Far-Field Aeroacoustic Shape Optimization Using Large Eddy Simulation
Mohsen Hamedi, Brian Vermeire
TL;DR
The paper addresses reducing far-field aeroacoustic emissions while maintaining aerodynamic performance by integrating a high-order FR-ILES flow solver with a time-domain FW-H acoustic solver and a gradient-free OrthoMADS optimization framework. A two-layer parallelization strategy decouples design evaluations from optimization iterations, enabling scalable exploration of design spaces without dependency on the number of parameters. Demonstrated on NACA 4-digit airfoils at $Re=23{,}000$, the approach achieved a $5.9$ dB OASPL reduction and a $14\%$ drag decrease with lift nearly unchanged, validating the method’s potential for practical quiet-airfoil design.
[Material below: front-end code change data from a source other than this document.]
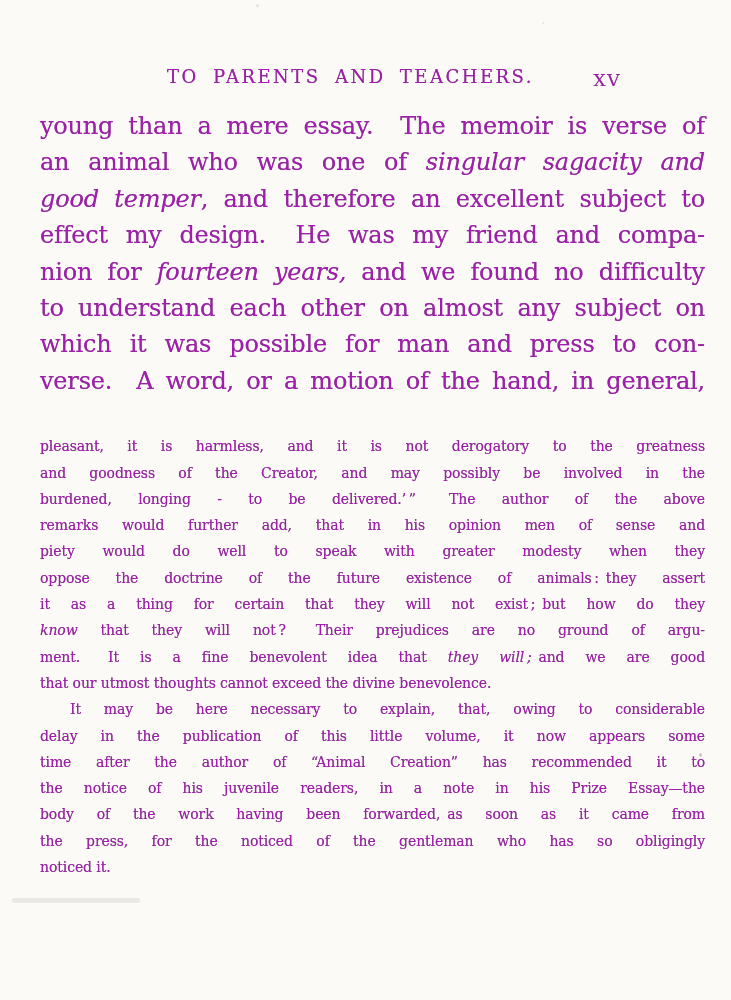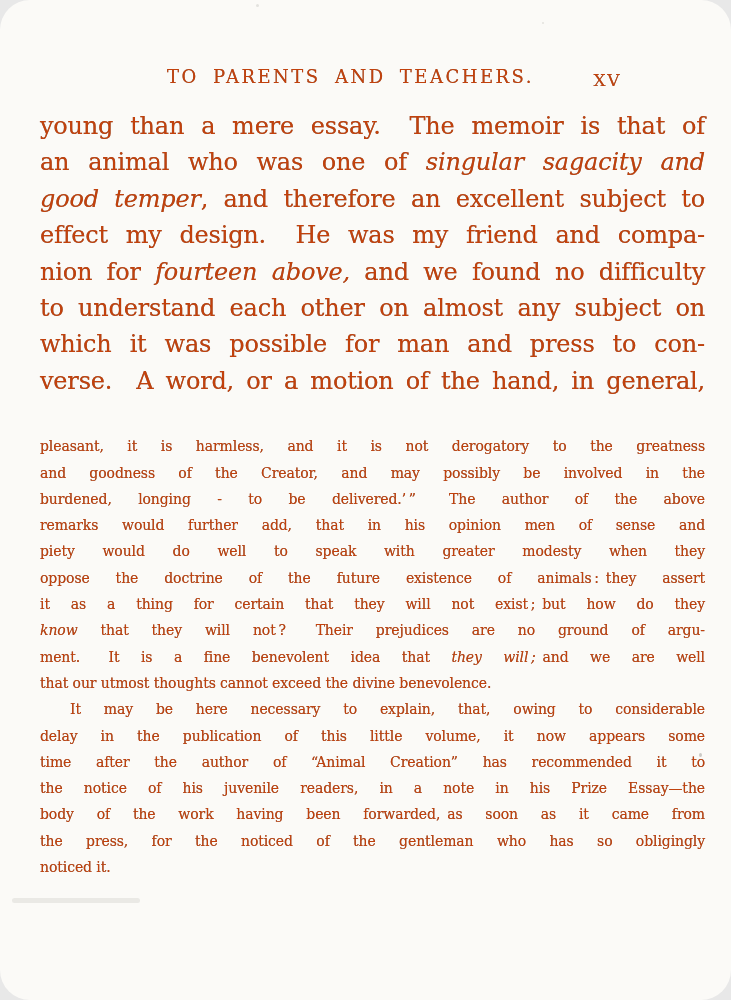--- a/index.html
+++ b/index.html
@@ -11,9 +11,8 @@
     background: #fbfaf7;
     overflow: hidden;
     font-family: "DejaVu Serif", "Liberation Serif", serif;
-    color: #c2410c;
+    color: #a21caf;
     text-shadow: 0 0 0.5px rgba(35, 32, 28, 0.55);
-    border-radius: 30px;
   }
   .content { padding: 0 26px 0 40px; }
 

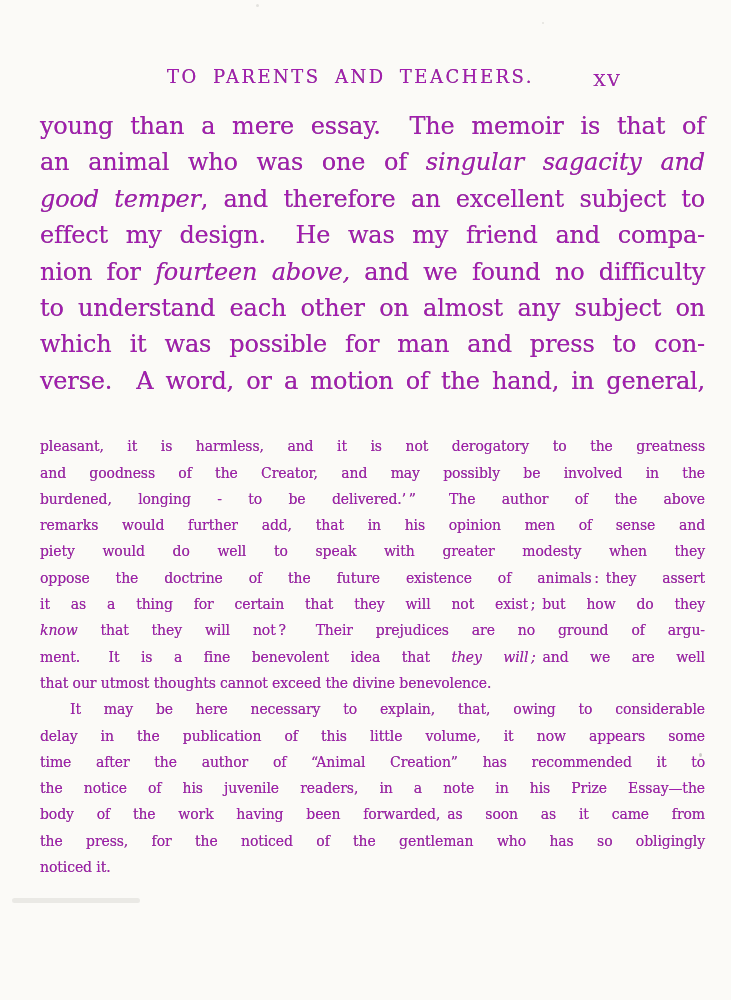--- a/index.html
+++ b/index.html
@@ -85,7 +85,7 @@
     </div>
 
     <div class="body-text">
-        <div class="line"><span>young than a mere essay.  The memoir is that of</span></div>
+        <div class="line"><span>young than a mere essay.  The memoir is verse of</span></div>
         <div class="line"><span>an animal who was one of </span><em>singular sagacity and</em></div>
         <div class="line"><em>good temper</em><span>, and therefore an excellent subject to</span></div>
         <div class="line"><span>effect my design.  He was my friend and compa-</span></div>

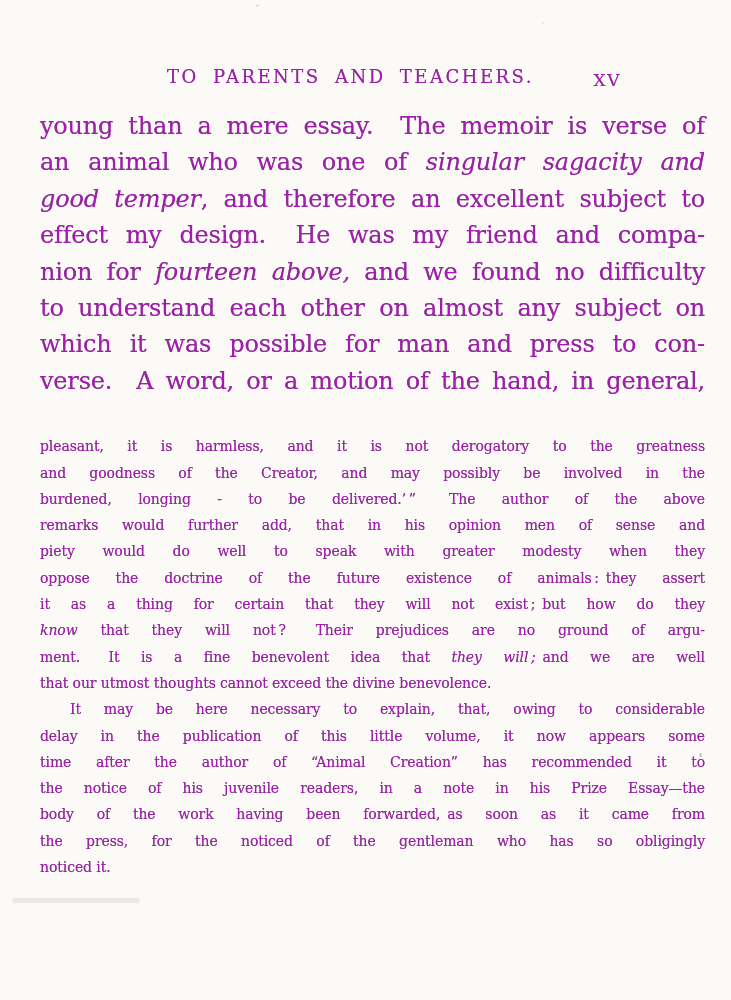--- a/index.html
+++ b/index.html
@@ -89,7 +89,7 @@
         <div class="line"><span>an animal who was one of </span><em>singular sagacity and</em></div>
         <div class="line"><em>good temper</em><span>, and therefore an excellent subject to</span></div>
         <div class="line"><span>effect my design.  He was my friend and compa-</span></div>
-        <div class="line"><span>nion for </span><em>fourteen above,</em><span> and we found no difficulty</span></div>
+        <div class="line"><span>nion for </span><em>fourteen years,</em><span> and we found no difficulty</span></div>
         <div class="line"><span>to understand each other on almost any subject on</span></div>
         <div class="line"><span>which it was possible for man and press to con-</span></div>
         <div class="line"><span>verse.  A word, or a motion of the hand, in general,</span></div>

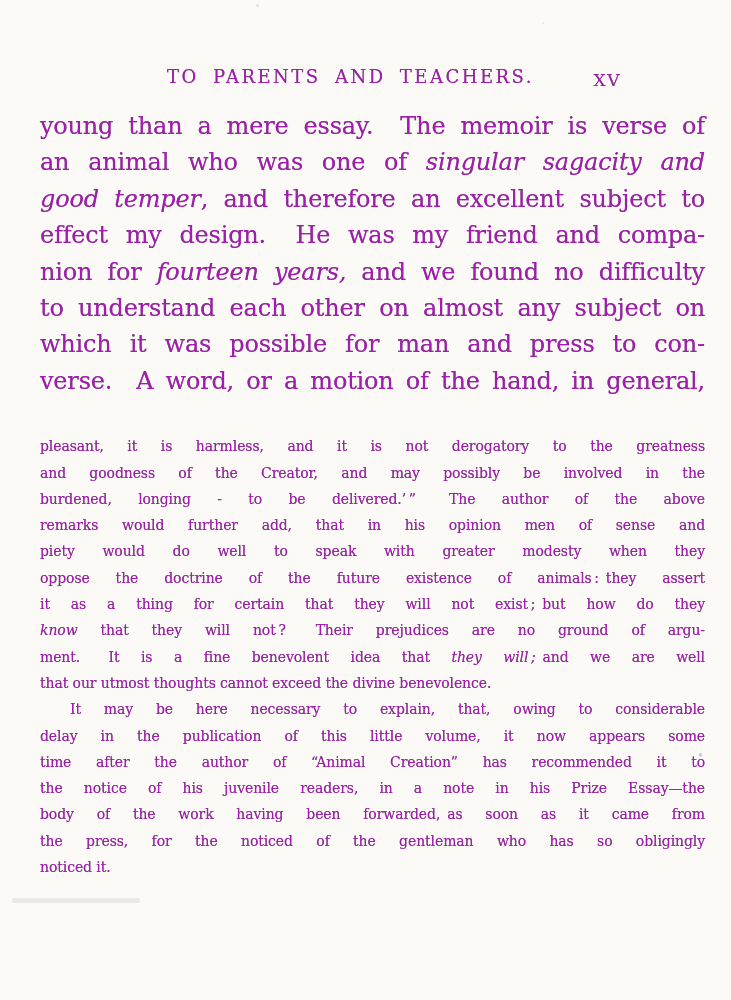--- a/index.html
+++ b/index.html
@@ -105,7 +105,7 @@
           <div class="line"><span>oppose the doctrine of the future existence of animals : they assert</span></div>
           <div class="line"><span>it as a thing for certain that they will not exist ; but how do they</span></div>
           <div class="line"><em>know</em><span> that they will not ?  Their prejudices are no ground of argu-</span></div>
-          <div class="line"><span>ment.  It is a fine benevolent idea that </span><em>they will ;</em><span> and we are well</span></div>
+          <div class="line"><span>ment.  It is a fine benevolent idea that </span><em>they will ;</em><span> and we are good</span></div>
           <div class="line short"><span>that our utmost thoughts cannot exceed the divine benevolence.</span></div>
         </div>
       <div>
The study also highlights the necessity of data-surface duplication for accurate FW-H predictions in spanwise-periodic problems and provides a rigorous validation and grid-independence assessment, underscoring the framework’s reliability and applicability to more complex, industry-relevant problems.
Abstract
This study presents a shape optimization framework that combines a Flux Reconstruction (FR) spatial discretization, Large Eddy Simulation (LES), the Ffowcs-Williams and Hawkings (FW-H) formulation, and the gradient-free Mesh Adaptive Direct Search (MADS) optimization algorithm. We emphasize the necessity of duplicating the data surface to achieve accurate far-field noise prediction in spanwise periodic problems using the FW-H formulation. The proposed parallel implementation of the optimization framework ensures consistent runtime per optimization iteration, regardless of the number of design parameters, thereby addressing a common limitation of many gradient-free algorithms. The framework is demonstrated through far-field aeroacoustic shape optimization of NACA 4-digit airfoils at a Reynolds number of $23,000$. The objective function minimizes the Overall Sound Pressure Level (OASPL) at a far-field observer positioned $10$ unit chords below the trailing edge, while preserving the mean lift coefficient and reducing the mean drag coefficient. The optimized airfoil achieves an OASPL reduction of $5.9~dB$ and over $14\%$ decrease in mean drag, while maintaining the mean lift coefficient. These results underscore the feasibility and effectiveness of the proposed approach for practical shape optimization applications.